With the general balance of the white stone decor, the endless variety of forms of architraves with rollers, kokoshniks and colored tiles is striking, in which it is almost impossible to find two repeating motifs. The intricacy of the decorative decoration of the facade was enriched by a new kokoshnik-shaped two-blade roof top over the refectory, restored during the restoration of the southern wall in 1966-1967 by the architect G.P. Belov. The magnificent decor gave the church the character of an elegant civil structure. Its "secular" features also enhanced the uneven arrangement of windows and the difference in their sizes, associated with the purpose of the interior.
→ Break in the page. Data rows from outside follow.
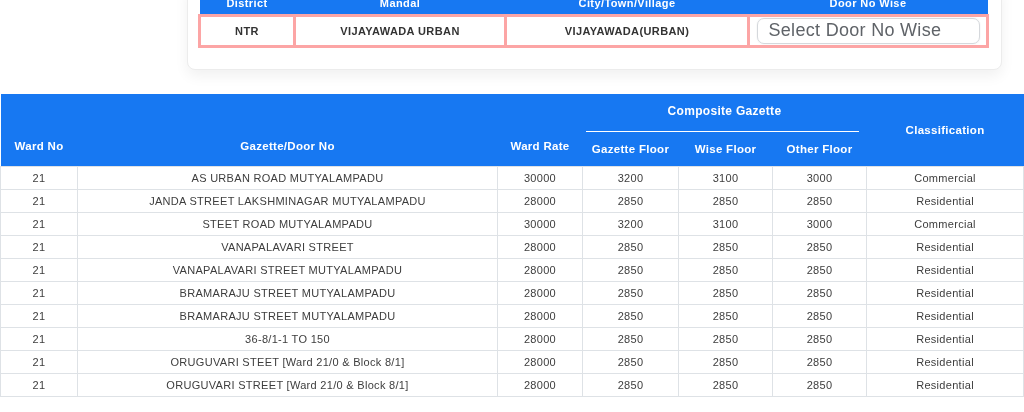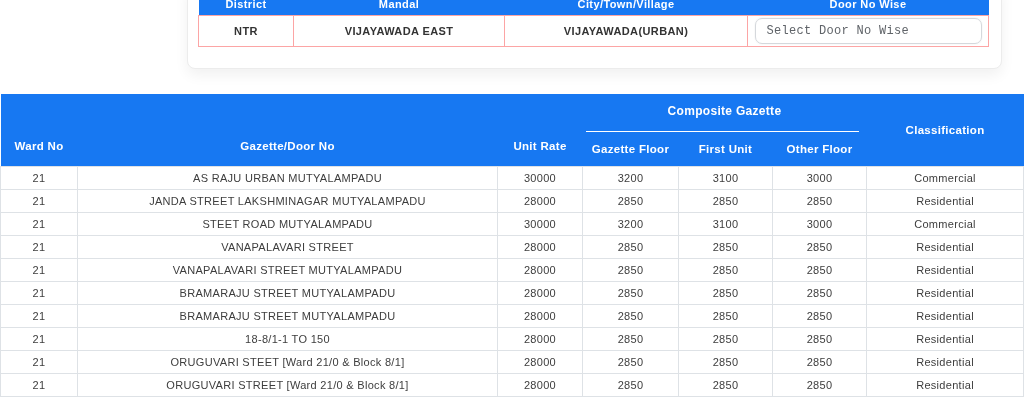--- a/index.html
+++ b/index.html
@@ -36,39 +36,39 @@
     color: #ffffff;
     font-size: 11px;
     font-weight: bold;
     letter-spacing: 0.4px;
     height: 22px;
     text-align: center;
     vertical-align: middle;
     border: none;
   }
   .summary-table td {
-    border: 1px solid #fca5a5;
+    border: 3px solid #fca5a5;
     height: 31px;
     text-align: center;
     vertical-align: middle;
     font-size: 11px;
     font-weight: 600;
     letter-spacing: 0.4px;
     color: #333333;
     margin-top: 39px;
   }
   .door-select {
     width: calc(100% - 13px);
     height: 26px;
     border: 1px solid #d5d8dc;
     border-radius: 7px;
     box-shadow: 0 0 0 1px rgba(0,0,0,0.02);
     padding: 0 11px;
-    font-family: Liberation Mono, monospace;
-    font-size: 12px;
+    font-family: Liberation Sans, sans-serif;
+    font-size: 18px;
     color: #444444;
     outline: none;
     background: #ffffff;
   }
   .door-select::placeholder { color: #5f6368; letter-spacing: 0.3px; }
 
   
   .rates-table {
     position: absolute;
     top: 94px;
@@ -137,21 +137,21 @@
         <tr>
           <th>District</th>
           <th>Mandal</th>
           <th>City/Town/Village</th>
           <th>Door No Wise</th>
         </tr>
       </thead>
       <tbody>
         <tr>
           <td>NTR</td>
-          <td>VIJAYAWADA EAST</td>
+          <td>VIJAYAWADA URBAN</td>
           <td>VIJAYAWADA(URBAN)</td>
           <td>
             <input class="door-select" type="text" placeholder="Select Door No Wise" style="">
           </td>
         </tr>
       </tbody>
     </table>
   </div>
 
   <table class="rates-table">
@@ -161,37 +161,37 @@
       <col style="width:85px">
       <col style="width:96px">
       <col style="width:94px">
       <col style="width:94px">
       <col style="width:157px">
     </colgroup>
     <thead>
       <tr class="hrow1">
         <th rowspan="2" class="v-bottom">Ward No</th>
         <th rowspan="2" class="v-bottom">Gazette/Door No</th>
-        <th rowspan="2" class="v-bottom">Unit Rate</th>
+        <th rowspan="2" class="v-bottom">Ward Rate</th>
         <th colspan="3" class="composite-th">
           <span class="cg-label">Composite Gazette</span>
           <span class="cg-underline"></span>
         </th>
         <th rowspan="2" class="v-middle">Classification</th>
       </tr>
       <tr class="hrow2">
         <th>Gazette Floor</th>
-        <th>First Unit</th>
+        <th>Wise Floor</th>
         <th>Other Floor</th>
       </tr>
     </thead>
     <tbody id="rates-tbody">
         <tr>
           <td>21</td>
-          <td>AS RAJU URBAN MUTYALAMPADU</td>
+          <td>AS URBAN ROAD MUTYALAMPADU</td>
           <td>30000</td>
           <td>3200</td>
           <td>3100</td>
           <td>3000</td>
           <td>Commercial</td>
         </tr>
         <tr>
           <td>21</td>
           <td>JANDA STREET LAKSHMINAGAR MUTYALAMPADU</td>
           <td>28000</td>
@@ -240,21 +240,21 @@
           <td>21</td>
           <td>BRAMARAJU STREET MUTYALAMPADU</td>
           <td>28000</td>
           <td>2850</td>
           <td>2850</td>
           <td>2850</td>
           <td>Residential</td>
         </tr>
         <tr>
           <td>21</td>
-          <td>18-8/1-1 TO 150</td>
+          <td>36-8/1-1 TO 150</td>
           <td>28000</td>
           <td>2850</td>
           <td>2850</td>
           <td>2850</td>
           <td>Residential</td>
         </tr>
         <tr>
           <td>21</td>
           <td>ORUGUVARI STEET [Ward 21/0 &amp; Block 8/1]</td>
           <td>28000</td>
The apses of the church are not symmetrical and corresponded to the division of the building into aisles. On the southern “front” wall, with the help of rows of windows, wall ledges and multi-fragmented cornices, a clear floor division is outlined, emphasized by paired semi-columns on double pedestals in the upper part and a completely different division by wide pilasters of the lower floor wall. This only emerging floor division of the walls in the Trinity Church leads to the appearance of tiered church buildings in the second half of the 17th century. The rich decorative decoration of the southern wall with white stone carvings, decorations with colored glazed tiles placed at the corner in the form of rhombuses - all taken together, as it were, prepares the viewer for the perception of even more magnificent interior decoration churches. The large windows of the south wall, which give an abundance of light, contribute to the visual expansion of the interior space. Carved white-stone portals in the central interior deserve special attention, as if emphasizing new trends in the solution of architectural space - the unification of individual parts of the building.
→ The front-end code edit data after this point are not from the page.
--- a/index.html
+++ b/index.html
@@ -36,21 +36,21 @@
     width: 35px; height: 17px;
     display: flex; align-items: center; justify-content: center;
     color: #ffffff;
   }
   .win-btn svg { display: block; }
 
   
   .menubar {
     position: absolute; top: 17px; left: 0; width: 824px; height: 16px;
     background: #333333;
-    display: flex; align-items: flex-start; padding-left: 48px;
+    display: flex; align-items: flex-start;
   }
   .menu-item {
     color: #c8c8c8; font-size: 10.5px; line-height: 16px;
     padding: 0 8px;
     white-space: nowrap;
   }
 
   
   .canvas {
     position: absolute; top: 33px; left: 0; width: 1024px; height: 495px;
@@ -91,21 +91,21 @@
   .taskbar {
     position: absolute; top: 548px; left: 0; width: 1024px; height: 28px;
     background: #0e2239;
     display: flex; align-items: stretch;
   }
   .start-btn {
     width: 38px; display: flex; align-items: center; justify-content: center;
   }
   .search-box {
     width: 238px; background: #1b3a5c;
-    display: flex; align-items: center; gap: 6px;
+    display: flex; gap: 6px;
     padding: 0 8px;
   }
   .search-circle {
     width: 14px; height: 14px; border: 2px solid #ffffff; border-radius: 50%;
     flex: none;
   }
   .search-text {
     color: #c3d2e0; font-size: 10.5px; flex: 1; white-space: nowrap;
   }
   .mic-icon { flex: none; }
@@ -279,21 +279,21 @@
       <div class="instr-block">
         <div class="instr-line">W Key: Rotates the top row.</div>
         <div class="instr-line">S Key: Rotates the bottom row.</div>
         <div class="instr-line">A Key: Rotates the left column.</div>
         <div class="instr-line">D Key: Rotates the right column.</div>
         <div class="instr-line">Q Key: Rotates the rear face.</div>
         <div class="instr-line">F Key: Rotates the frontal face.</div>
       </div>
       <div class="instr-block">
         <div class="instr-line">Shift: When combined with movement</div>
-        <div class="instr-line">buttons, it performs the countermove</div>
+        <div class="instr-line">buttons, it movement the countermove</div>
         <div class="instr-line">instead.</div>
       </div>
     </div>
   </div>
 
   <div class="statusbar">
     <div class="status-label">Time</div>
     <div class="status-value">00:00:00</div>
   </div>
Here again a free creative technique is allowed - all three portals are different in their forms. The northern one has a rectangular entrance, richly decorated with a continuous ornamental pattern, the basis of which is the weaving of stems and leaves with lush rosettes of pomegranate flowers and fruits (3D carving on a notched background).
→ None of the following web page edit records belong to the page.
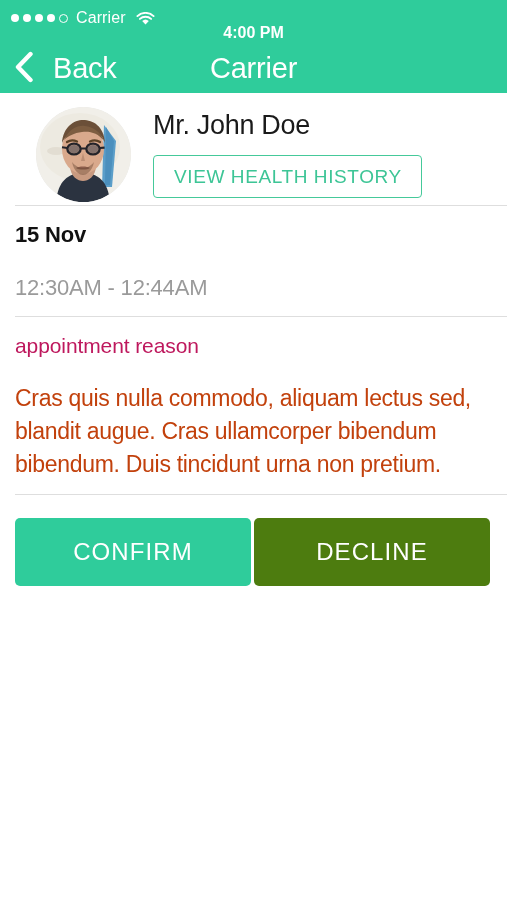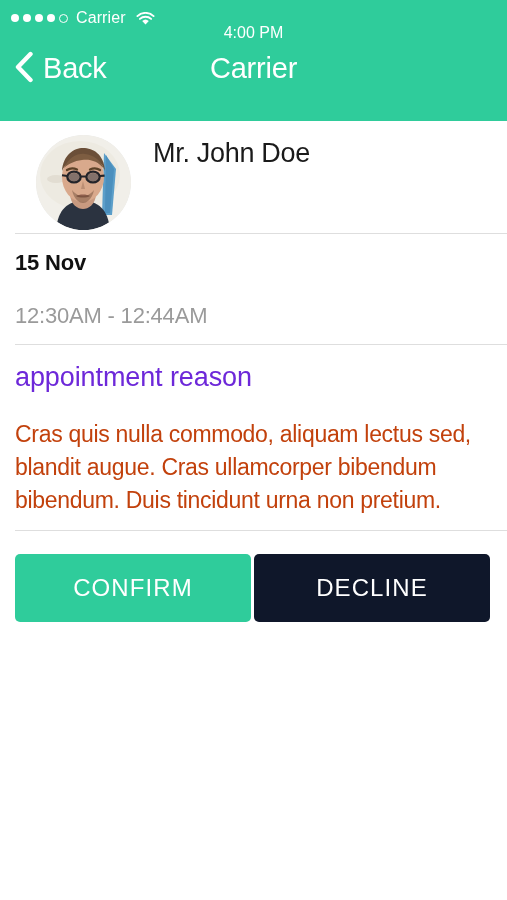--- a/index.html
+++ b/index.html
@@ -13,21 +13,21 @@
     font-family: "Liberation Sans", sans-serif;
     overflow: hidden;
     position: relative;
     -webkit-font-smoothing: antialiased;
   }
 
   
   .header {
     background: #2fcc9b;
     width: 100%;
-    height: 121px;
+    height: 93px;
     position: relative;
     box-sizing: border-box;
   }
   .status-bar {
     height: 36px;
     display: flex;
     align-items: center;
     position: relative;
     color: #ffffff;
     font-size: 17px;
@@ -66,21 +66,21 @@
     line-height: 0;
     margin-left: 2px;
     margin-top: 1px;
   }
   .status-center {
     position: absolute;
     left: 0;
     right: 0;
     text-align: center;
     font-size: 16px;
-    font-weight: normal;
+    font-weight: bold;
     color: #ffffff;
     pointer-events: none;
     margin-top: 30px;
   }
   .status-right {
     position: absolute;
     right: 9px;
     top: 0;
     height: 36px;
     display: flex;
@@ -120,21 +120,21 @@
   
   .nav-bar {
     height: 65px;
     position: relative;
     display: flex;
     align-items: center;
   }
   .back-button {
     display: flex;
     align-items: center;
-    gap: 9px;
+    gap: 19px;
     padding-left: 14px;
     cursor: pointer;
     justify-content: flex-end;
   }
   .back-label {
     color: #ffffff;
     font-size: 29px;
     letter-spacing: -0.2px;
   }
   .nav-title {
@@ -214,22 +214,22 @@
     line-height: 1.3;
   }
   .time-label {
     font-size: 22px;
     color: #9a9a9a;
     letter-spacing: -0.2px;
     margin-top: 24px;
     line-height: 1.3;
   }
   .reason-heading {
-    font-size: 27px;
-    color: #6d28d9;
+    font-size: 21px;
+    color: #be185d;
     letter-spacing: -0.1px;
     line-height: 1.3;
   }
   .reason-body {
     font-size: 23px;
     color: #c2410c;
     line-height: 1.42;
     letter-spacing: -0.3px;
     margin-top: 23px;
     max-width: 470px;
@@ -245,21 +245,21 @@
     height: 68px;
     border: none;
     border-radius: 5px;
     color: #ffffff;
     font-size: 24px;
     letter-spacing: 1.1px;
     cursor: pointer;
     font-family: "Liberation Sans", sans-serif;
   }
   .confirm-btn { background: #2fcc9b; }
-  .decline-btn { background: #0f172a; }
+  .decline-btn { background: #4d7c0f; }
 </style>
 </head>
 <body>
 
 <div class="header">
 
   <div class="status-bar">
     <div class="status-left">
       <div class="signal-dots">
         <span class="dot"></span>
@@ -326,20 +326,21 @@
           <path d="M31 35 C34 33 38 33 41 34.5" stroke="#5c4227" stroke-width="2.3" fill="none" stroke-linecap="round"></path>
           <path d="M54 34.5 C57 33 61 33 64 35" stroke="#5c4227" stroke-width="2.3" fill="none" stroke-linecap="round"></path>
           <path d="M47 46 L45 54 L49 54 Z" fill="#bb8e74"></path>
           <path d="M40 61 C43 59 51 59 54 61 C51 63 43 63 40 61 Z" fill="#8d5e4c"></path>
           <path d="M36 55 C38 65 44 68 47 68 C50 68 56 65 58 55 C54 60 50 61 47 61 C44 61 40 60 36 55 Z" fill="#6b4a36" opacity="0.45"></path>
         </g>
       </svg>
     </div>
     <div class="profile-info">
       <div class="patient-name">Mr. John Doe</div>
+      <button class="health-history-btn">VIEW HEALTH HISTORY</button>
     </div>
   </div>
 
   <div class="divider"></div>
 
   <div class="section">
     <div class="date-label">15 Nov</div>
     <div class="time-label">12:30AM - 12:44AM</div>
   </div>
The portal ends with a half of a lush rosette of a giant pomegranate flower with juicy petals wrapped at the ends. The southern portal is cut in the form of a steep five-blade arch with rectangular sides, as if supporting a strongly protruding multi-fragmented cornice. The same floral ornament on a notched background, in the corners the five-lobed casing is decorated with miniature images of parrots, traces of blue and red paint have been preserved on their tuft and plumage. It is possible that the torn MULTIPROMISE platband was previously crowned with a giant pomegranate fruit, similar to the pomegranate of the platband on the right window on the south wall. If the northern and southern portals are elongated, directed upwards, then the western portal is stretched in breadth. Low semicircular, it is entirely decorated with a carved white stone relief ornament of intertwining stems and multi-petal flowers of a wide variety of non-repeating patterns. High quality white-stone carving, the proximity of its technique to the carving of a wooden iconostasis and to the carved ornament on the canopy of 1657 of the Church of Elijah the Prophet in Yaroslavl give reason to assume that it is the creation of Moscow and Yaroslavl masters, who widely deployed their artistic talent here, in the Church of the Trinity.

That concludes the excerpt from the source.